Repeat the data exactly. Pictures stay out.

· · · · ·

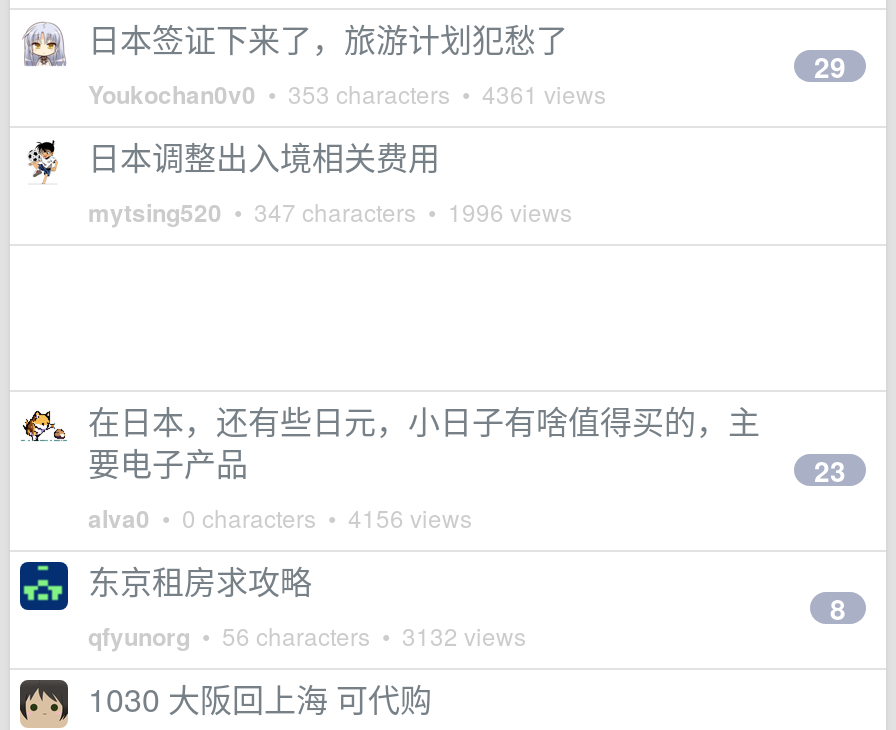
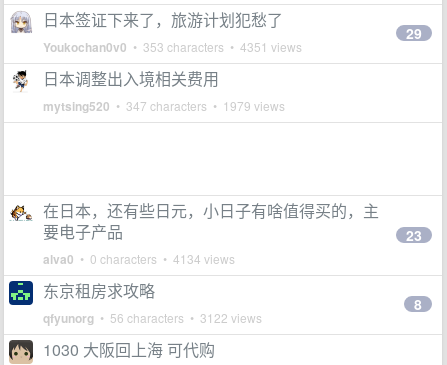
- Youkochan0v0 • 353 characters • 4361 views
+ Youkochan0v0 • 353 characters • 4351 views

- mytsing520 • 347 characters • 1996 views
+ mytsing520 • 347 characters • 1979 views

- alva0 • 0 characters • 4156 views
+ alva0 • 0 characters • 4134 views

- qfyunorg • 56 characters • 3132 views
+ qfyunorg • 56 characters • 3122 views
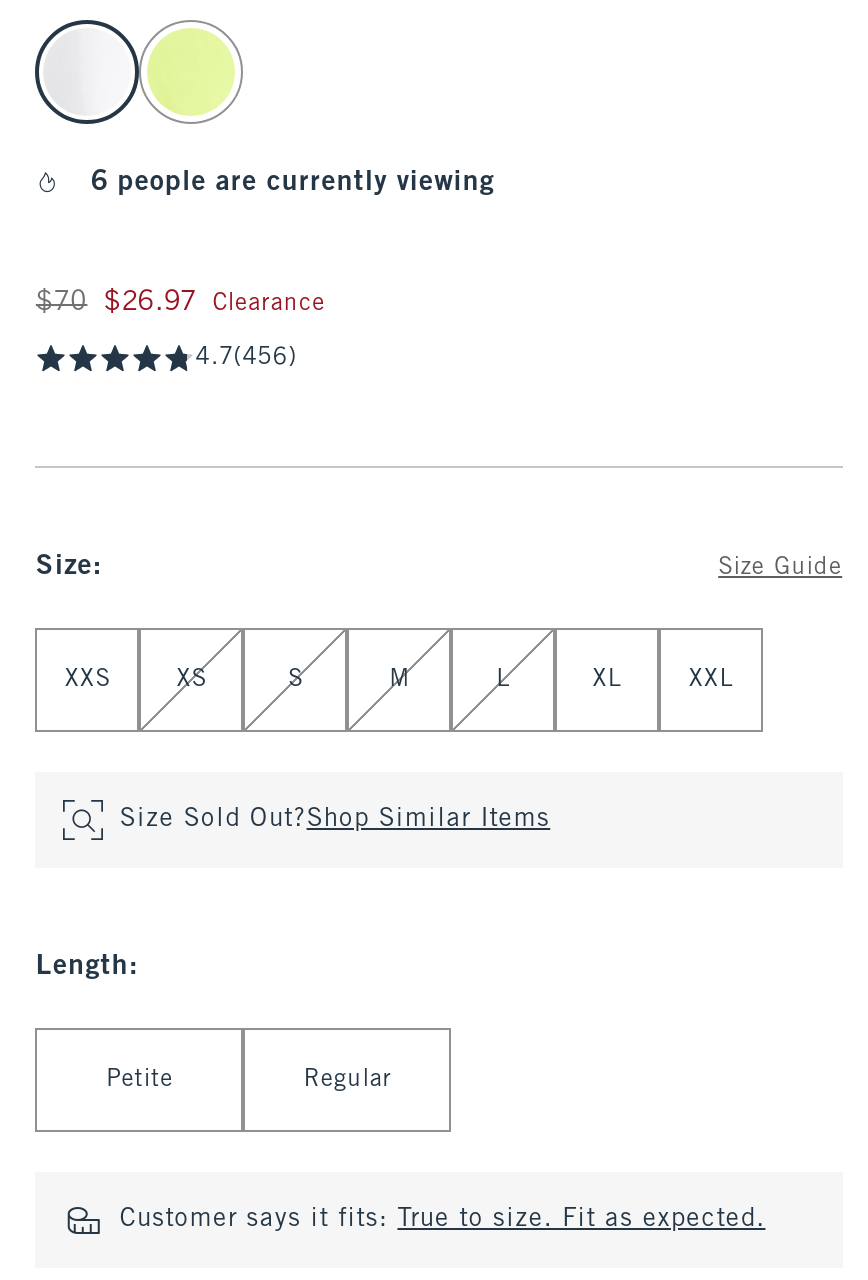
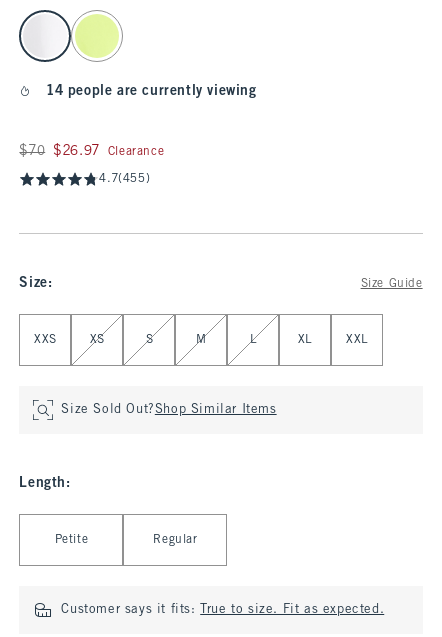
- 6 people are currently viewing
+ 14 people are currently viewing

- 4.7(456)
+ 4.7(455)
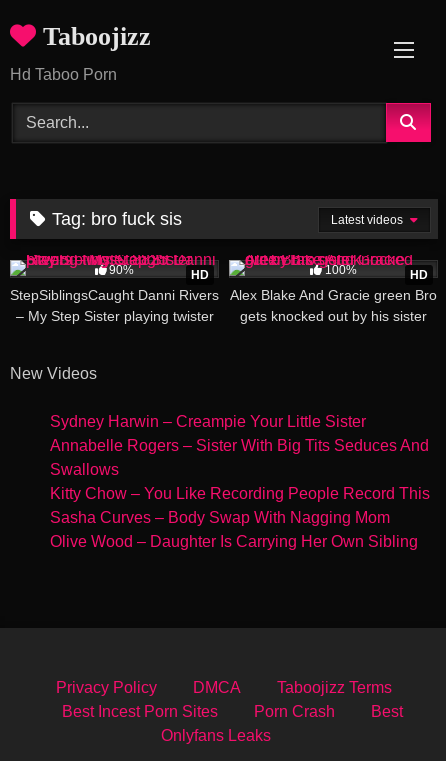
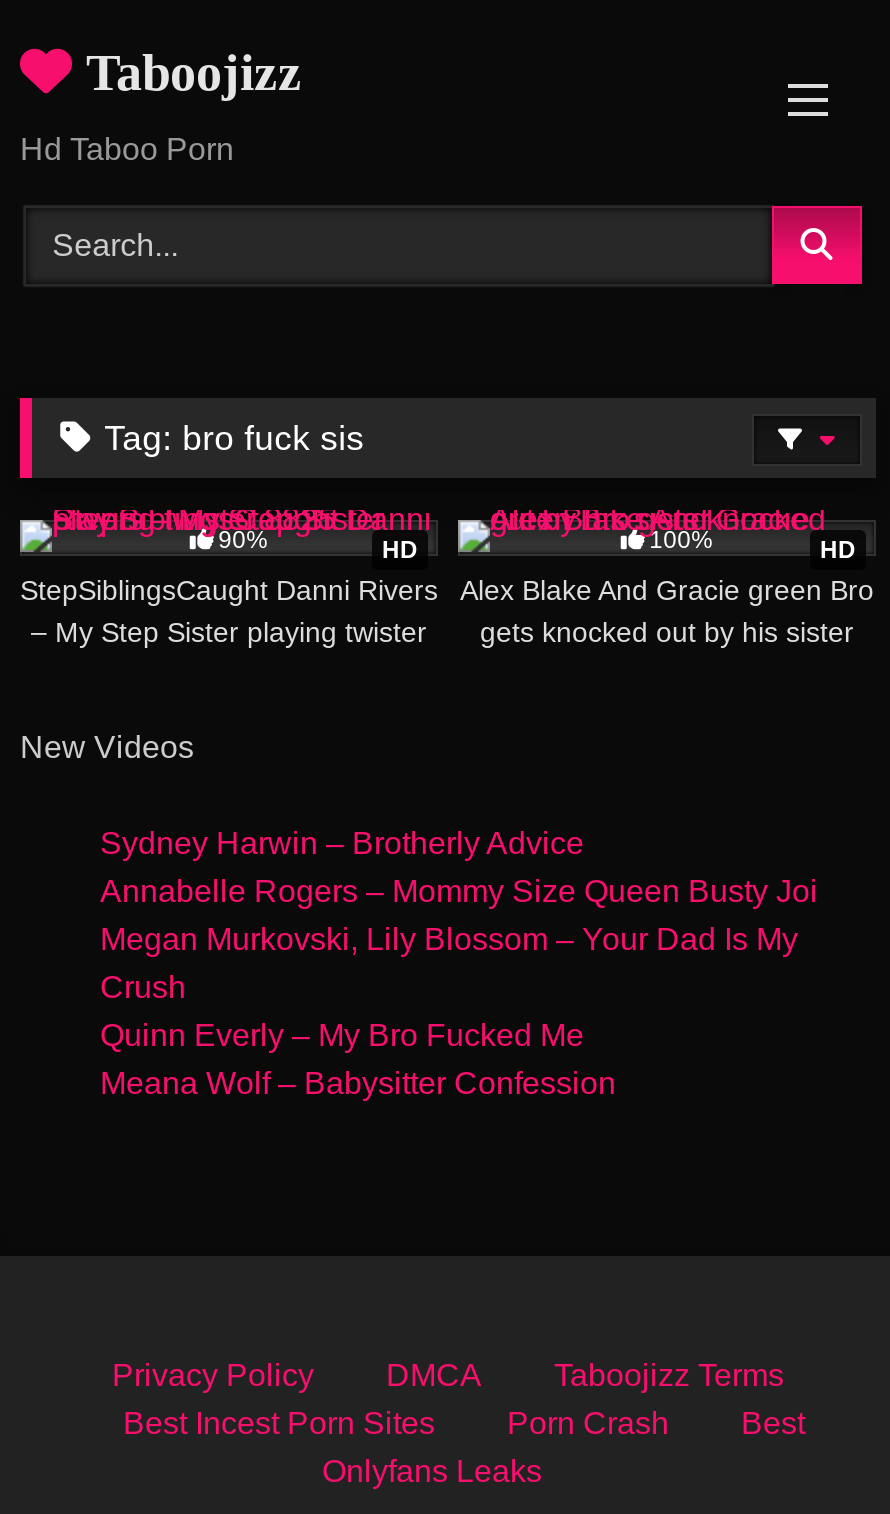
- Latest videos

- Sydney Harwin – Creampie Your Little Sister
- Annabelle Rogers – Sister With Big Tits Seduces And
- Swallows
- Kitty Chow – You Like Recording People Record This
- Sasha Curves – Body Swap With Nagging Mom
- Olive Wood – Daughter Is Carrying Her Own Sibling
+ Sydney Harwin – Brotherly Advice
+ Annabelle Rogers – Mommy Size Queen Busty Joi
+ Megan Murkovski, Lily Blossom – Your Dad Is My
+ Crush
+ Quinn Everly – My Bro Fucked Me
+ Meana Wolf – Babysitter Confession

· · · · ·

## [RESULT BELOW]
- Youkochan0v0 • 353 characters • 4361 views
+ Youkochan0v0 • 353 characters • 4351 views

- mytsing520 • 347 characters • 1996 views
+ mytsing520 • 347 characters • 1979 views

- alva0 • 0 characters • 4156 views
+ alva0 • 0 characters • 4134 views

- qfyunorg • 56 characters • 3132 views
+ qfyunorg • 56 characters • 3122 views
- 6 people are currently viewing
+ 14 people are currently viewing

- 4.7(456)
+ 4.7(455)
- Latest videos

- Sydney Harwin – Creampie Your Little Sister
- Annabelle Rogers – Sister With Big Tits Seduces And
- Swallows
- Kitty Chow – You Like Recording People Record This
- Sasha Curves – Body Swap With Nagging Mom
- Olive Wood – Daughter Is Carrying Her Own Sibling
+ Sydney Harwin – Brotherly Advice
+ Annabelle Rogers – Mommy Size Queen Busty Joi
+ Megan Murkovski, Lily Blossom – Your Dad Is My
+ Crush
+ Quinn Everly – My Bro Fucked Me
+ Meana Wolf – Babysitter Confession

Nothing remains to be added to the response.